[What this task involves]
Nothing but the pictures should be dropped when the records are transcribed word for word.

· · · · · · ·

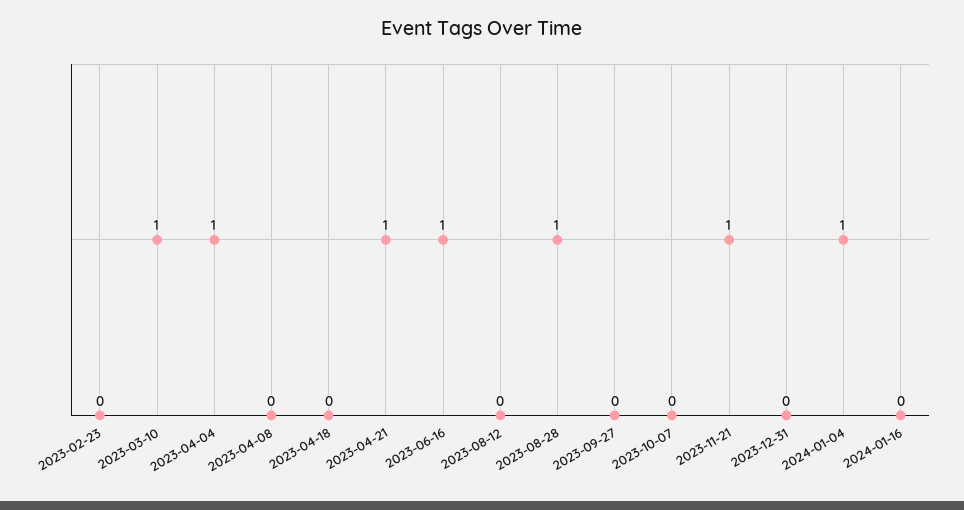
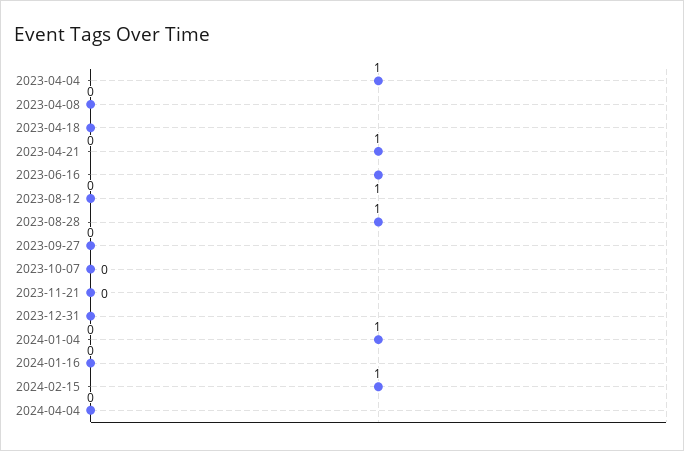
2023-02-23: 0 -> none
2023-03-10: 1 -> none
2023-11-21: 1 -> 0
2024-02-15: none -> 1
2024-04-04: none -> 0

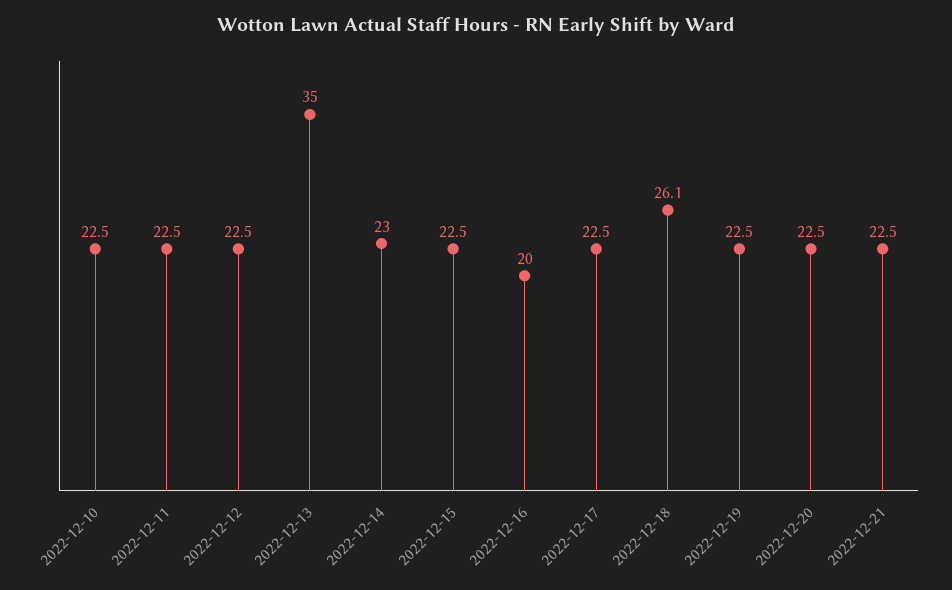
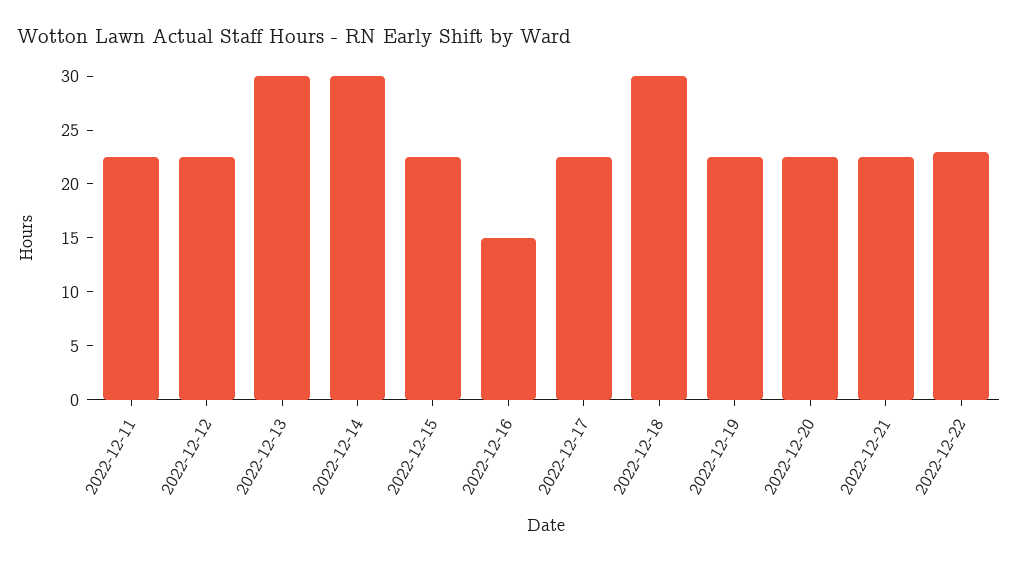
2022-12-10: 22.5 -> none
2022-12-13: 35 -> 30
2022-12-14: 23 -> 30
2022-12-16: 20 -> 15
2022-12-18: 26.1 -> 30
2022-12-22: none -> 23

· · · · · · ·

[Result of the exercise]
2023-02-23: 0 -> none
2023-03-10: 1 -> none
2023-11-21: 1 -> 0
2024-02-15: none -> 1
2024-04-04: none -> 0

2022-12-10: 22.5 -> none
2022-12-13: 35 -> 30
2022-12-14: 23 -> 30
2022-12-16: 20 -> 15
2022-12-18: 26.1 -> 30
2022-12-22: none -> 23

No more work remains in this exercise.